──────── Record excerpts ────────

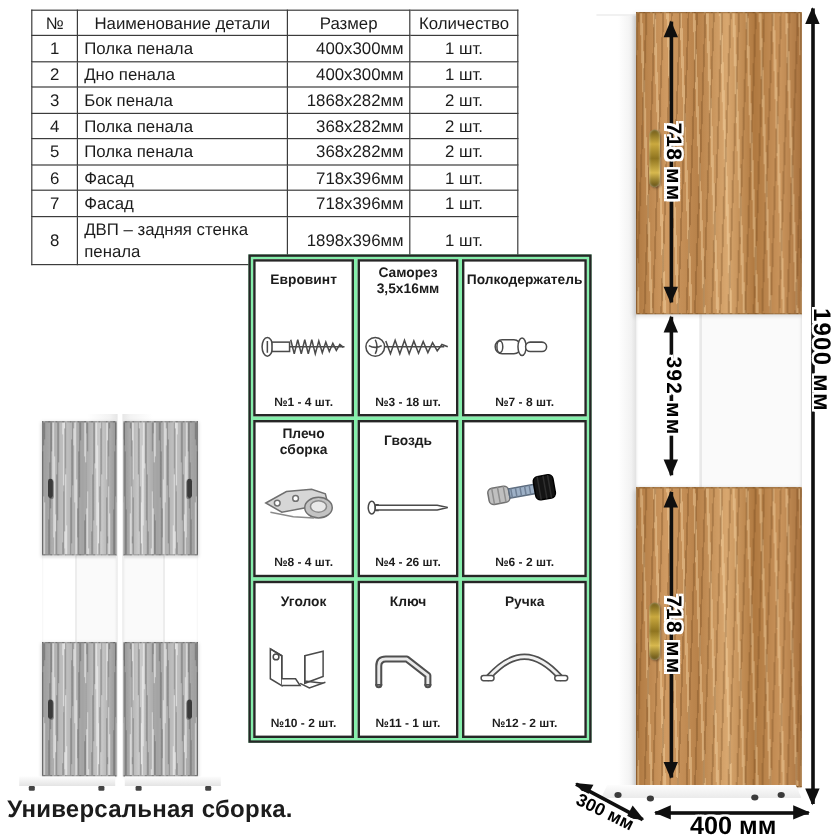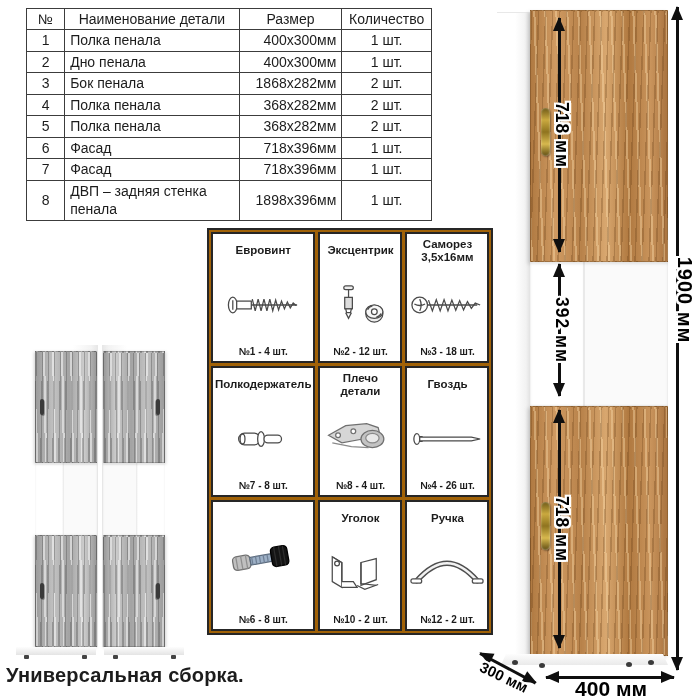"Евровинт" .hw { background: #a16207 -> #86efac; margin-top: 16px -> none }
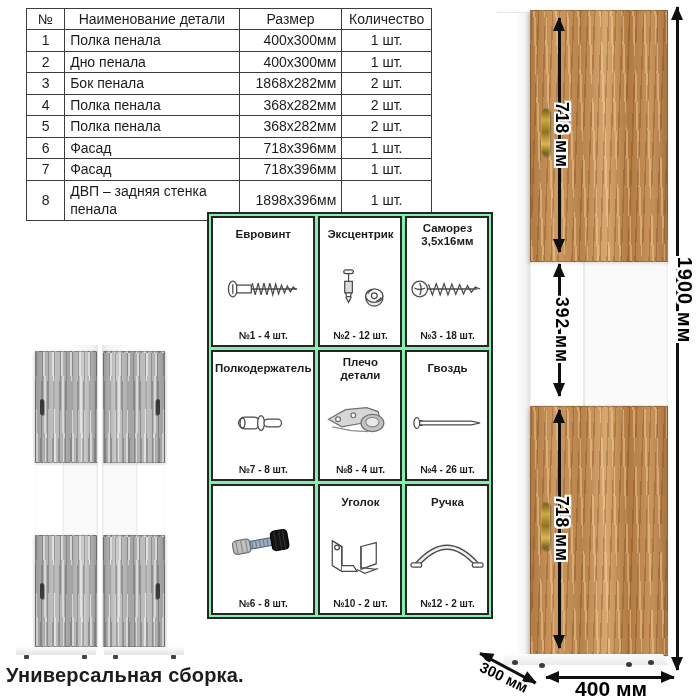"Эксцентрик" div.hw-cell { html: <div> <div>Эксцентрик</div> <div> <svg> <rect></rect> <line></line> <rect></rect> <path></path> <path></path> <circle></circle> <ellipse></ellipse> <circle></circle> <path></path> </svg> </div> <div>№2 - 12 шт.</div> </div> -> none }
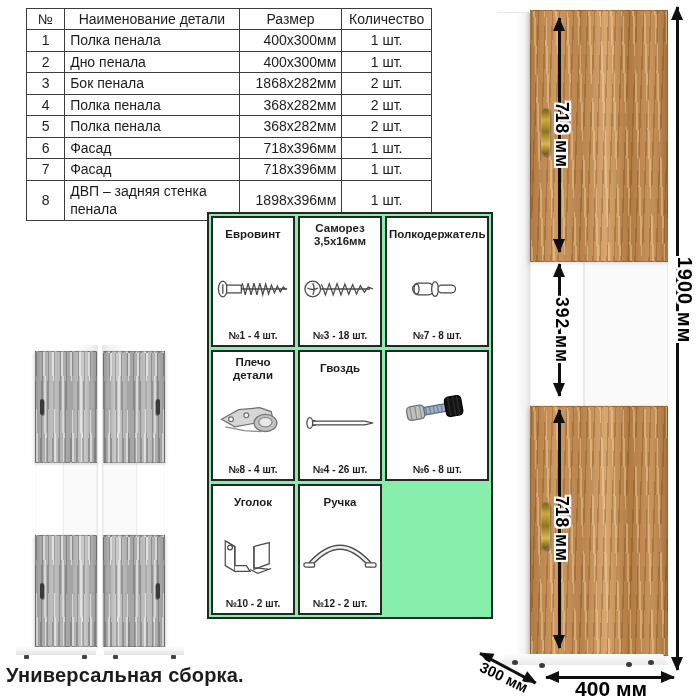"Плечо детали" div.hw-title { text: детали -> сборка }
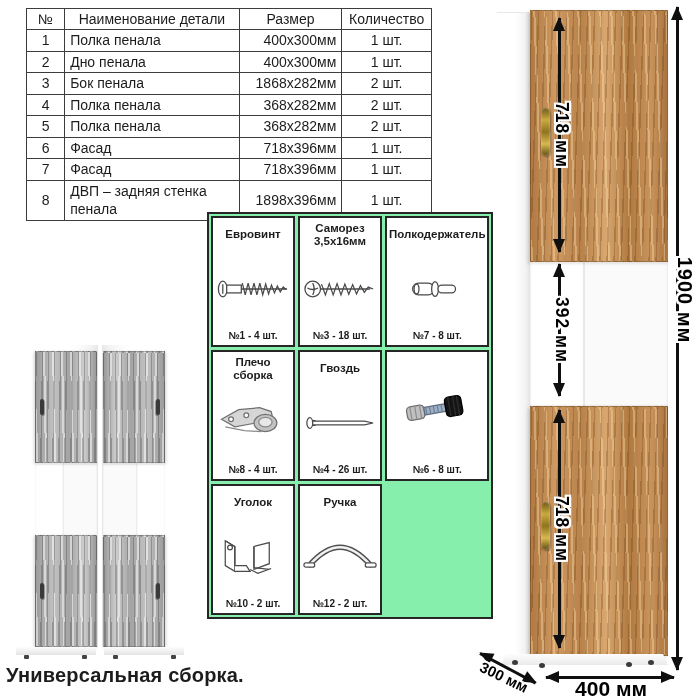"№6 - 8 шт." div.hw-count { text: 8 -> 2 }
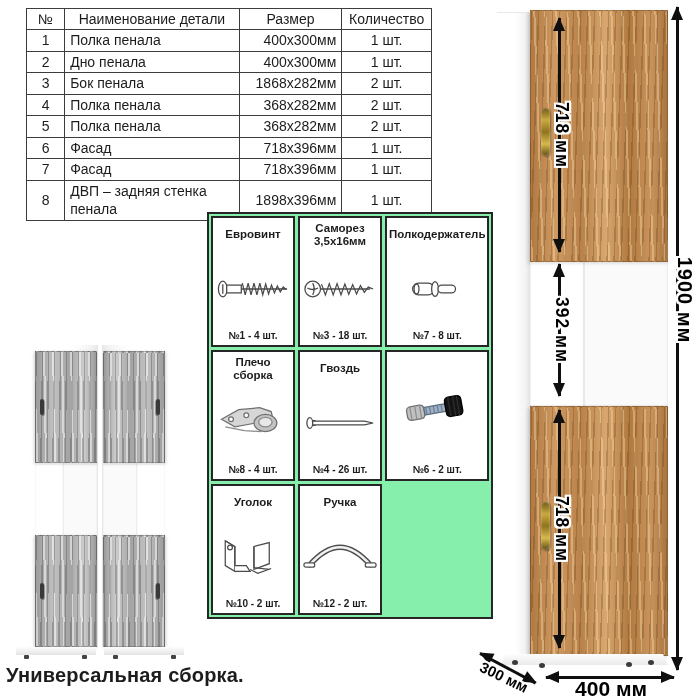"Ключ" div.hw-cell { html: none -> <div> <div>Ключ</div> <div> <svg> <path></path> <path></path> <path></path> </svg> </div> <div>№11 - 1 шт.</div> </div> }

────────

After locating the line containing "html: <div> <div>Эксцентрик</div>" in the entries above, return it and every line after it exactly, ending at the line containing "text: 8 -> 2", without pictures.

• Output of the task:
"Эксцентрик" div.hw-cell { html: <div> <div>Эксцентрик</div> <div> <svg> <rect></rect> <line></line> <rect></rect> <path></path> <path></path> <circle></circle> <ellipse></ellipse> <circle></circle> <path></path> </svg> </div> <div>№2 - 12 шт.</div> </div> -> none }
"Плечо детали" div.hw-title { text: детали -> сборка }
"№6 - 8 шт." div.hw-count { text: 8 -> 2 }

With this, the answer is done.